Le verdict : pourquoi nous devons cesser de sacraliser l'égalité uniforme
Il est temps de sortir de cette fascination puérile pour l'égalité mathématique qui nous aveugle. L'équité n'est pas une option facultative ou un luxe pour idéalistes en mal de causes. Elle constitue l'unique rempart contre la tyrannie de la norme désincarnée.

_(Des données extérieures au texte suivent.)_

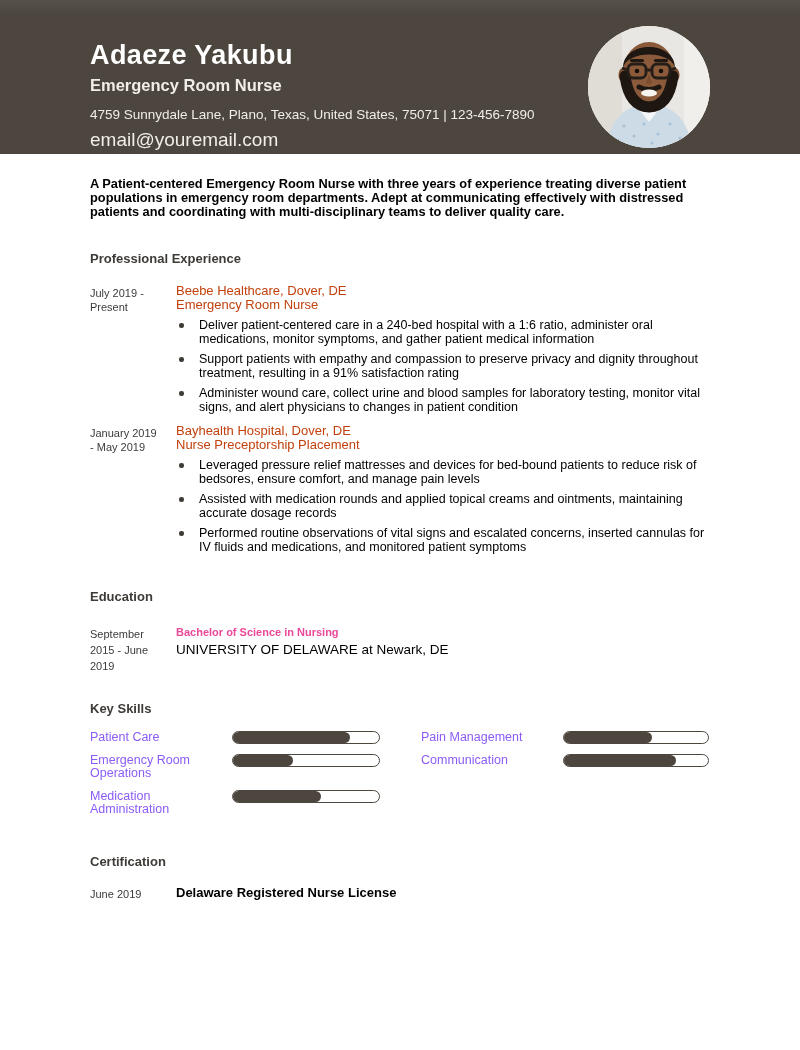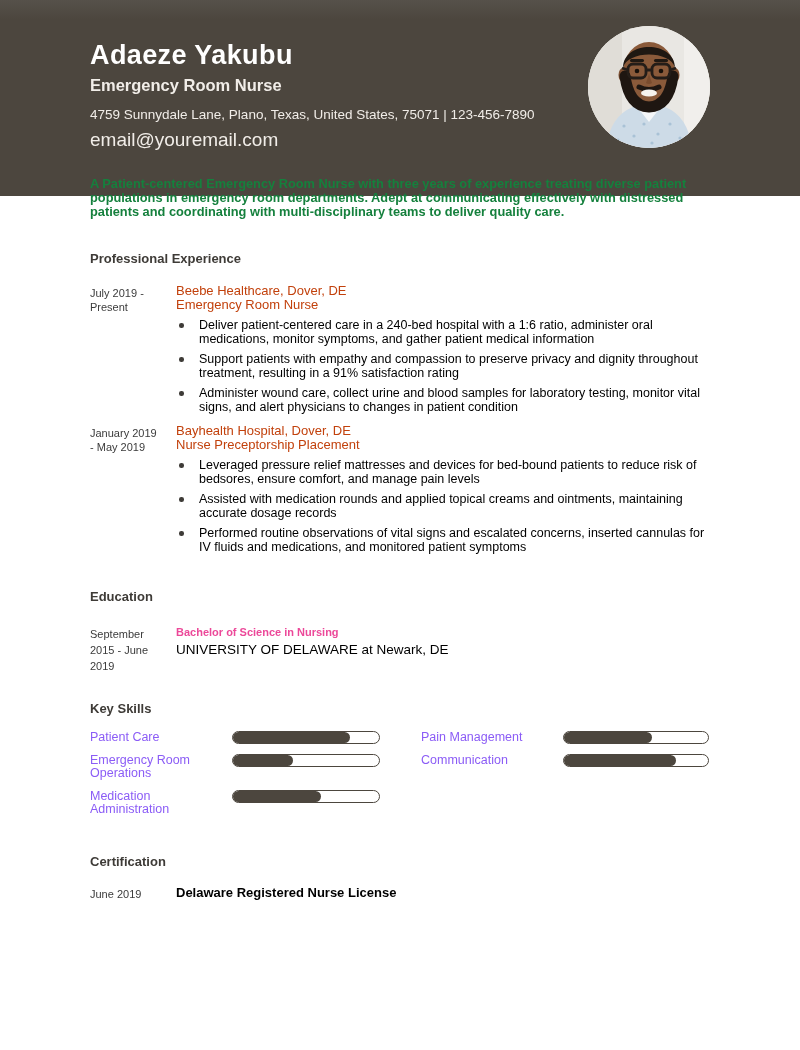--- a/index.html
+++ b/index.html
@@ -4,36 +4,36 @@
 <style>
   :root { --accent:#4c463e; --heading:#3e3b37; }
   * { margin:0; padding:0; box-sizing:border-box; }
   body { background:#888; font-family:"Liberation Sans", sans-serif; }
   .page {
     width:800px; height:1050px; margin:0 auto; background:#fff;
     position:relative; overflow:hidden;
   }
   
   .header {
-    position:absolute; top:0; left:0; width:800px; height:196px;
+    position:absolute; top:0; left:0; width:800px; height:154px;
     background:linear-gradient(180deg,#56514a 0%, var(--accent) 10%, var(--accent) 100%);
   }
   .header-inner { padding:41px 0 0 90px; }
   .name { color:#ffffff; font-size:27px; font-weight:bold; letter-spacing:.4px; line-height:1.1; }
   .job-title { color:#f1ede8; font-size:16.5px; font-weight:bold; margin-top:5px; }
   .contact-line { color:#f1ede8; font-size:13.5px; margin-top:12px; }
   .email-line { color:#f1ede8; font-size:19px; margin-top:7px; }
   .photo {
     position:absolute; left:588px; top:26px; width:122px; height:122px;
     border-radius:50%; overflow:hidden; background:#e8e6e2;
   }
   .photo svg { display:block; }
   
   .content { position:absolute; left:90px; top:177px; width:620px; }
-  .summary { font-size:12.8px; font-weight:bold; color:#15803d; line-height:13.8px; width:600px; }
+  .summary { font-size:12.8px; font-weight:bold; color:#000000; line-height:13.8px; width:600px; }
   .section-heading { font-size:13px; font-weight:bold; color:var(--heading); line-height:22px; }
   .h-exp { margin-top:30px; }
   .h-edu { margin-top:26px; }
   .h-skills { margin-top:24px; }
   .h-cert { margin-top:26px; }
 
   .entry { display:grid; grid-template-columns:86px 1fr; }
   .job { margin-top:14px; }
   .job + .job { margin-top:4px; }
   .dates { font-size:11px; color:#3b3b3b; line-height:14px; padding-top:2px; }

Prétendre traiter tout le monde de façon identique est la forme la plus sophistiquée de l'indifférence. Je soutiens que l'obsession de la règle égale pour tous est souvent le refuge de la lâcheté managériale et politique. Nous avons besoin de courage pour réintroduire la nuance et la proportionnalité dans nos structures sociales. L'équité est difficile, exigeante, parfois agaçante, mais elle est la seule qui respecte véritablement la dignité humaine. Osons enfin préférer la justesse d'une mesure adaptée à la froideur d'un principe égalitaire qui ne profite, in fine, qu'à ceux qui n'ont besoin de rien.